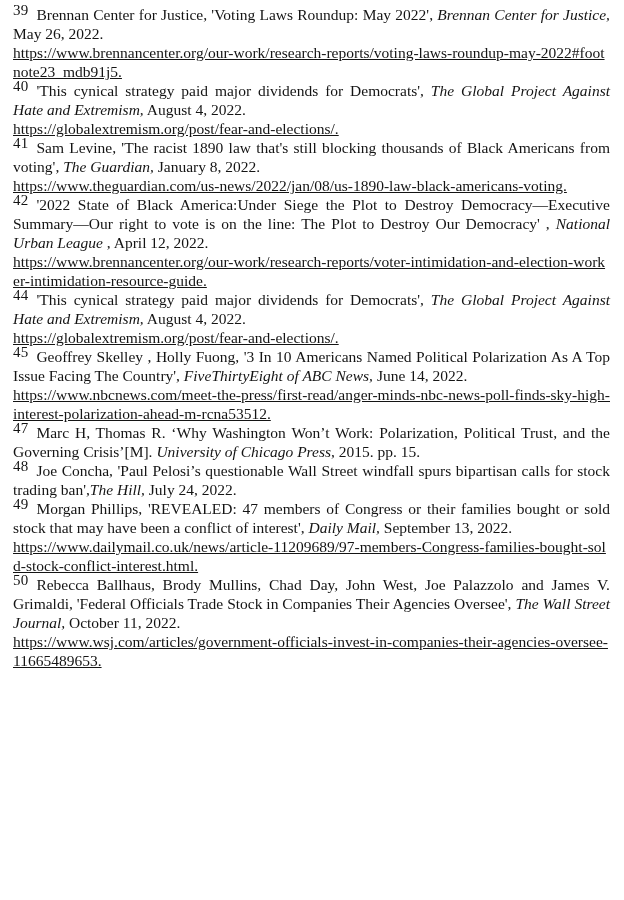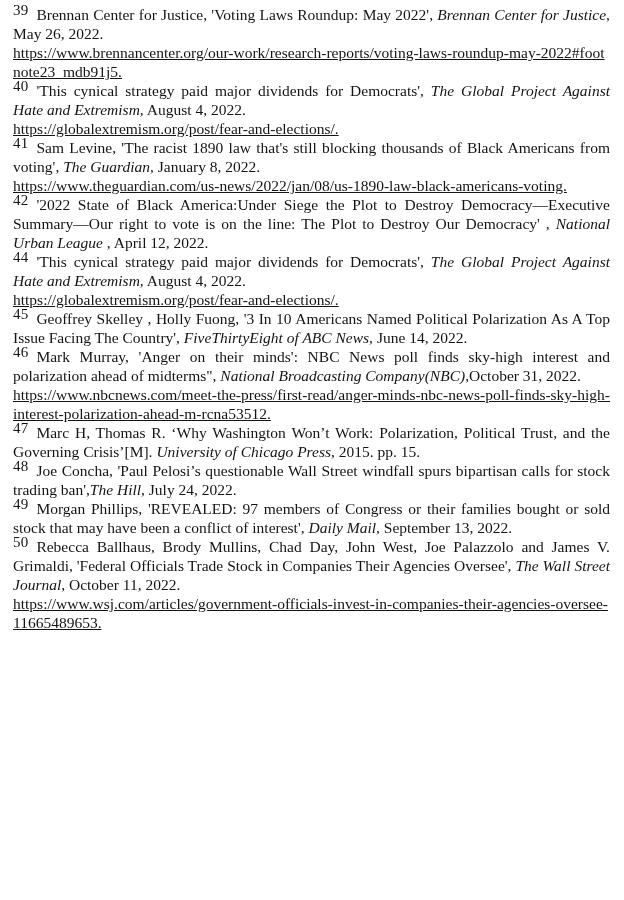--- a/index.html
+++ b/index.html
@@ -63,47 +63,48 @@
     <div class="fn-text"><sup>41</sup><span>Sam Levine, 'The racist 1890 law that's still blocking thousands of Black Americans from voting', </span><span class="it">The Guardian,</span><span> January 8, 2022.</span></div>
     <div class="fn-url">https://www.theguardian.com/us-news/2022/jan/08/us-1890-law-black-americans-voting.</div>
   </div>
 
   <div class="footnote">
     <div class="fn-text"><sup>42</sup><span>'2022 State of Black America:Under Siege the Plot to Destroy Democracy—Executive Summary—Our right to vote is on the line: The Plot to Destroy Our Democracy' , </span><span class="it">National Urban League</span><span> , April 12, 2022.</span></div>
 
   </div>
 
   <div class="footnote">
+    <div class="fn-url">https://www.brennancenter.org/our-work/research-reports/voter-intimidation-and-election-worker-intimidation-resource-guide.</div>
   </div>
 
   <div class="footnote">
     <div class="fn-text"><sup>44</sup><span>'This cynical strategy paid major dividends for Democrats', </span><span class="it">The Global Project Against Hate and Extremism,</span><span> August 4, 2022.</span></div>
     <div class="fn-url">https://globalextremism.org/post/fear-and-elections/.</div>
   </div>
 
   <div class="footnote">
     <div class="fn-text"><sup>45</sup><span>Geoffrey Skelley , Holly Fuong, '3 In 10 Americans Named Political Polarization As A Top Issue Facing The Country', </span><span class="it">FiveThirtyEight of ABC News,</span><span> June 14, 2022.</span></div>
   </div>
 
   <div class="footnote">
-    <div class="fn-text"><sup>46</sup><span>Mark Murray, 'Anger on their minds': NBC News poll finds sky-high interest and polarization ahead of midterms", </span><span class="it">National Broadcasting Company(NBC)</span><span>,October 31, 2022.</span></div>
     <div class="fn-url">https://www.nbcnews.com/meet-the-press/first-read/anger-minds-nbc-news-poll-finds-sky-high-interest-polarization-ahead-m-rcna53512.</div>
   </div>
 
   <div class="footnote">
     <div class="fn-text"><sup>47</sup><span>Marc H, Thomas R. ‘Why Washington Won’t Work: Polarization, Political Trust, and the Governing Crisis’[M]. </span><span class="it">University of Chicago Press</span><span>, 2015. pp. 15.</span></div>
 
   </div>
 
   <div class="footnote">
     <div class="fn-text"><sup>48</sup><span>Joe Concha, 'Paul Pelosi’s questionable Wall Street windfall spurs bipartisan calls for stock trading ban',</span><span class="it">The Hill,</span><span> July 24, 2022.</span></div>
   </div>
 
   <div class="footnote">
-    <div class="fn-text"><sup>49</sup><span>Morgan Phillips, 'REVEALED: 97 members of Congress or their families bought or sold stock that may have been a conflict of interest', </span><span class="it">Daily Mail,</span><span> September 13, 2022.</span></div>
+    <div class="fn-text"><sup>49</sup><span>Morgan Phillips, 'REVEALED: 47 members of Congress or their families bought or sold stock that may have been a conflict of interest', </span><span class="it">Daily Mail,</span><span> September 13, 2022.</span></div>
+    <div class="fn-url">https://www.dailymail.co.uk/news/article-11209689/97-members-Congress-families-bought-sold-stock-conflict-interest.html.</div>
   </div>
 
   <div class="footnote">
     <div class="fn-text"><sup>50</sup><span>Rebecca Ballhaus, Brody Mullins, Chad Day, John West, Joe Palazzolo and James V. Grimaldi, 'Federal Officials Trade Stock in Companies Their Agencies Oversee', </span><span class="it">The Wall Street Journal,</span><span> October 11, 2022.</span></div>
     <div class="fn-url">https://www.wsj.com/articles/government-officials-invest-in-companies-their-agencies-oversee-11665489653.</div>
   </div>
 </div>
 </div>
 
 </body></html>

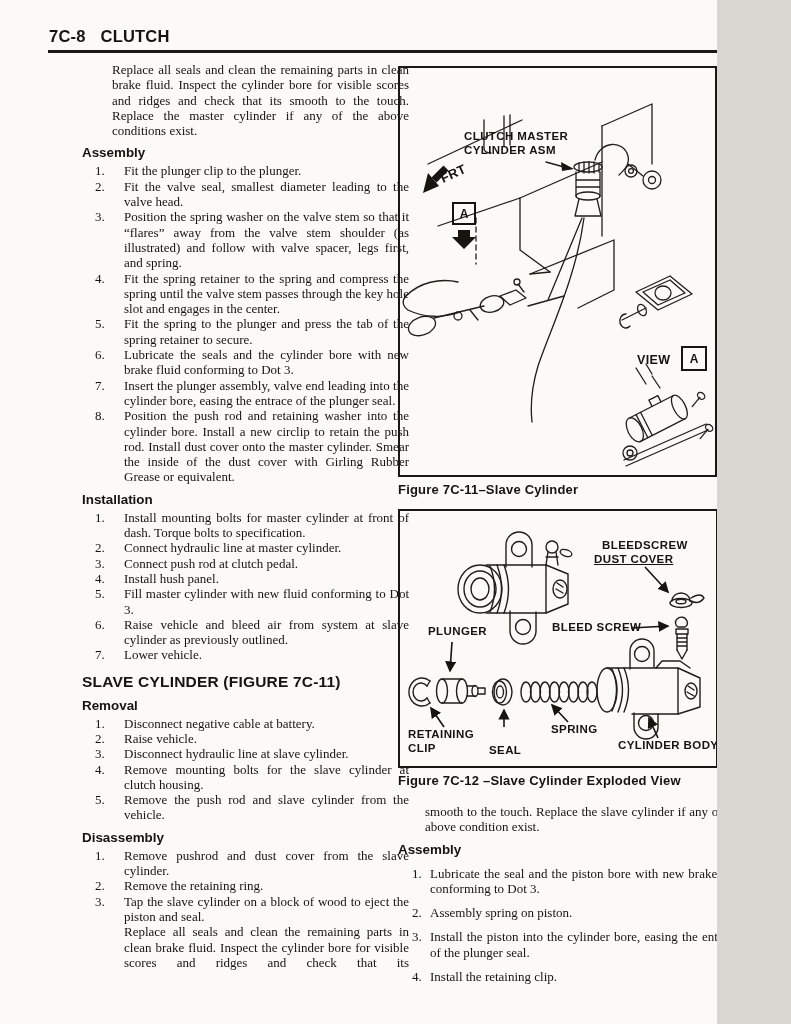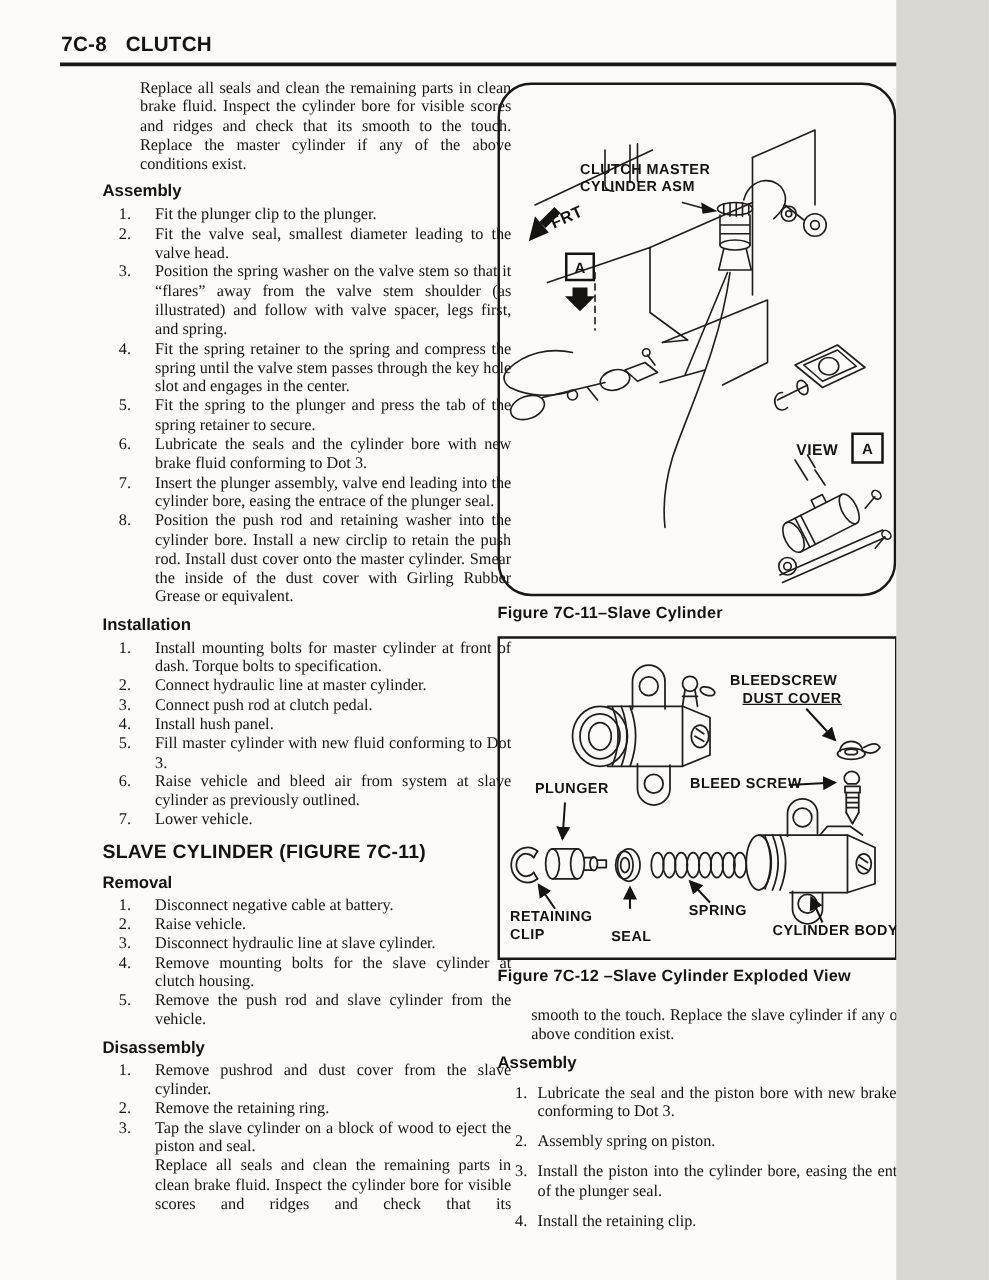--- a/index.html
+++ b/index.html
@@ -23,21 +23,21 @@
   h2.main { font-family:"Liberation Sans",sans-serif; font-size:15.5px; font-weight:bold;
             margin:10px 0 3px 0; letter-spacing:.2px; }
   .list { margin:0; }
   .li { display:flex; }
   .li .num { flex:0 0 29px; margin-left:13px; font-size:13px; line-height:15.3px; }
   .li .txt { flex:1; }
   .note { margin:0 0 0 42px; text-align-last:justify; }
 
   
   .fig { position:relative; border:2px solid #1b1712; }
-  .fig1 { width:315px; height:407px;border-radius:27px; }
+  .fig1 { width:315px; height:407px; }
   .fig2 { width:316px; height:255px; }
   .fig svg { position:absolute; left:0; top:0; }
   .cap { font-family:"Liberation Sans",sans-serif; font-weight:bold; font-size:13px;
          width:319px; margin:5px 0 12px 0; letter-spacing:.2px; }
   .cont { margin:16px 0 0 27px; width:317px; }
   .rh3 { margin:18px 0 0 4px; }
   .rlist { margin-top:9px; }
   .rlist .li { margin-bottom:9px; }
   .rlist .li .num { flex:0 0 18px; margin-left:14px; }
 
@@ -363,21 +363,21 @@
         <g stroke="#17130f" fill="none" stroke-width="1.6">
           <path d="M245,56 L268,81" marker-end="url(#ah)"></path>
           <path d="M231,117 L268,115" marker-end="url(#ah)"></path>
           <path d="M52,131 L50,160" marker-end="url(#ah)"></path>
           <path d="M44,216 L31,197" marker-end="url(#ah)"></path>
           <path d="M104,216 L104,199" marker-end="url(#ah)"></path>
           <path d="M168,211 L152,194" marker-end="url(#ah)"></path>
           <path d="M258,227 L249,207" marker-end="url(#ah)"></path>
         </g>
       </svg>
-      <span class="flabel" style="left:184px; top:28px;">BLEEDSCREW</span>
+      <span class="flabel" style="left:202px; top:28px;">BLEEDSCREW</span>
       <span class="flabel" style="left:194px; top:42px;text-decoration:underline;">DUST COVER</span>
       <span class="flabel" style="left:152px; top:110px;">BLEED SCREW</span>
       <span class="flabel" style="left:28px; top:114px;">PLUNGER</span>
       <span class="flabel ctr" style="left:8px; top:217px; width:68px;">RETAINING</span>
       <span class="flabel ctr" style="left:8px; top:231px; width:68px;">CLIP</span>
       <span class="flabel" style="left:89px; top:218px;margin-top:15px;">SEAL</span>
       <span class="flabel" style="left:151px; top:212px;">SPRING</span>
       <span class="flabel" style="left:218px; top:228px;">CYLINDER BODY</span>
     </div>
     <div class="cap">Figure 7C-12 –Slave Cylinder Exploded View</div>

━━━━━━━━━━━━━━━━━━━━━━━━━━━━━━

TASK TO COMPLETE: Each line of the records is to be reproduced exactly, and each picture dropped.

SOLVED EXERCISE:
--- a/index.html
+++ b/index.html
@@ -63,47 +63,48 @@
     <div class="fn-text"><sup>41</sup><span>Sam Levine, 'The racist 1890 law that's still blocking thousands of Black Americans from voting', </span><span class="it">The Guardian,</span><span> January 8, 2022.</span></div>
     <div class="fn-url">https://www.theguardian.com/us-news/2022/jan/08/us-1890-law-black-americans-voting.</div>
   </div>
 
   <div class="footnote">
     <div class="fn-text"><sup>42</sup><span>'2022 State of Black America:Under Siege the Plot to Destroy Democracy—Executive Summary—Our right to vote is on the line: The Plot to Destroy Our Democracy' , </span><span class="it">National Urban League</span><span> , April 12, 2022.</span></div>
 
   </div>
 
   <div class="footnote">
+    <div class="fn-url">https://www.brennancenter.org/our-work/research-reports/voter-intimidation-and-election-worker-intimidation-resource-guide.</div>
   </div>
 
   <div class="footnote">
     <div class="fn-text"><sup>44</sup><span>'This cynical strategy paid major dividends for Democrats', </span><span class="it">The Global Project Against Hate and Extremism,</span><span> August 4, 2022.</span></div>
     <div class="fn-url">https://globalextremism.org/post/fear-and-elections/.</div>
   </div>
 
   <div class="footnote">
     <div class="fn-text"><sup>45</sup><span>Geoffrey Skelley , Holly Fuong, '3 In 10 Americans Named Political Polarization As A Top Issue Facing The Country', </span><span class="it">FiveThirtyEight of ABC News,</span><span> June 14, 2022.</span></div>
   </div>
 
   <div class="footnote">
-    <div class="fn-text"><sup>46</sup><span>Mark Murray, 'Anger on their minds': NBC News poll finds sky-high interest and polarization ahead of midterms", </span><span class="it">National Broadcasting Company(NBC)</span><span>,October 31, 2022.</span></div>
     <div class="fn-url">https://www.nbcnews.com/meet-the-press/first-read/anger-minds-nbc-news-poll-finds-sky-high-interest-polarization-ahead-m-rcna53512.</div>
   </div>
 
   <div class="footnote">
     <div class="fn-text"><sup>47</sup><span>Marc H, Thomas R. ‘Why Washington Won’t Work: Polarization, Political Trust, and the Governing Crisis’[M]. </span><span class="it">University of Chicago Press</span><span>, 2015. pp. 15.</span></div>
 
   </div>
 
   <div class="footnote">
     <div class="fn-text"><sup>48</sup><span>Joe Concha, 'Paul Pelosi’s questionable Wall Street windfall spurs bipartisan calls for stock trading ban',</span><span class="it">The Hill,</span><span> July 24, 2022.</span></div>
   </div>
 
   <div class="footnote">
-    <div class="fn-text"><sup>49</sup><span>Morgan Phillips, 'REVEALED: 97 members of Congress or their families bought or sold stock that may have been a conflict of interest', </span><span class="it">Daily Mail,</span><span> September 13, 2022.</span></div>
+    <div class="fn-text"><sup>49</sup><span>Morgan Phillips, 'REVEALED: 47 members of Congress or their families bought or sold stock that may have been a conflict of interest', </span><span class="it">Daily Mail,</span><span> September 13, 2022.</span></div>
+    <div class="fn-url">https://www.dailymail.co.uk/news/article-11209689/97-members-Congress-families-bought-sold-stock-conflict-interest.html.</div>
   </div>
 
   <div class="footnote">
     <div class="fn-text"><sup>50</sup><span>Rebecca Ballhaus, Brody Mullins, Chad Day, John West, Joe Palazzolo and James V. Grimaldi, 'Federal Officials Trade Stock in Companies Their Agencies Oversee', </span><span class="it">The Wall Street Journal,</span><span> October 11, 2022.</span></div>
     <div class="fn-url">https://www.wsj.com/articles/government-officials-invest-in-companies-their-agencies-oversee-11665489653.</div>
   </div>
 </div>
 </div>
 
 </body></html>

--- a/index.html
+++ b/index.html
@@ -23,21 +23,21 @@
   h2.main { font-family:"Liberation Sans",sans-serif; font-size:15.5px; font-weight:bold;
             margin:10px 0 3px 0; letter-spacing:.2px; }
   .list { margin:0; }
   .li { display:flex; }
   .li .num { flex:0 0 29px; margin-left:13px; font-size:13px; line-height:15.3px; }
   .li .txt { flex:1; }
   .note { margin:0 0 0 42px; text-align-last:justify; }
 
   
   .fig { position:relative; border:2px solid #1b1712; }
-  .fig1 { width:315px; height:407px;border-radius:27px; }
+  .fig1 { width:315px; height:407px; }
   .fig2 { width:316px; height:255px; }
   .fig svg { position:absolute; left:0; top:0; }
   .cap { font-family:"Liberation Sans",sans-serif; font-weight:bold; font-size:13px;
          width:319px; margin:5px 0 12px 0; letter-spacing:.2px; }
   .cont { margin:16px 0 0 27px; width:317px; }
   .rh3 { margin:18px 0 0 4px; }
   .rlist { margin-top:9px; }
   .rlist .li { margin-bottom:9px; }
   .rlist .li .num { flex:0 0 18px; margin-left:14px; }
 
@@ -363,21 +363,21 @@
         <g stroke="#17130f" fill="none" stroke-width="1.6">
           <path d="M245,56 L268,81" marker-end="url(#ah)"></path>
           <path d="M231,117 L268,115" marker-end="url(#ah)"></path>
           <path d="M52,131 L50,160" marker-end="url(#ah)"></path>
           <path d="M44,216 L31,197" marker-end="url(#ah)"></path>
           <path d="M104,216 L104,199" marker-end="url(#ah)"></path>
           <path d="M168,211 L152,194" marker-end="url(#ah)"></path>
           <path d="M258,227 L249,207" marker-end="url(#ah)"></path>
         </g>
       </svg>
-      <span class="flabel" style="left:184px; top:28px;">BLEEDSCREW</span>
+      <span class="flabel" style="left:202px; top:28px;">BLEEDSCREW</span>
       <span class="flabel" style="left:194px; top:42px;text-decoration:underline;">DUST COVER</span>
       <span class="flabel" style="left:152px; top:110px;">BLEED SCREW</span>
       <span class="flabel" style="left:28px; top:114px;">PLUNGER</span>
       <span class="flabel ctr" style="left:8px; top:217px; width:68px;">RETAINING</span>
       <span class="flabel ctr" style="left:8px; top:231px; width:68px;">CLIP</span>
       <span class="flabel" style="left:89px; top:218px;margin-top:15px;">SEAL</span>
       <span class="flabel" style="left:151px; top:212px;">SPRING</span>
       <span class="flabel" style="left:218px; top:228px;">CYLINDER BODY</span>
     </div>
     <div class="cap">Figure 7C-12 –Slave Cylinder Exploded View</div>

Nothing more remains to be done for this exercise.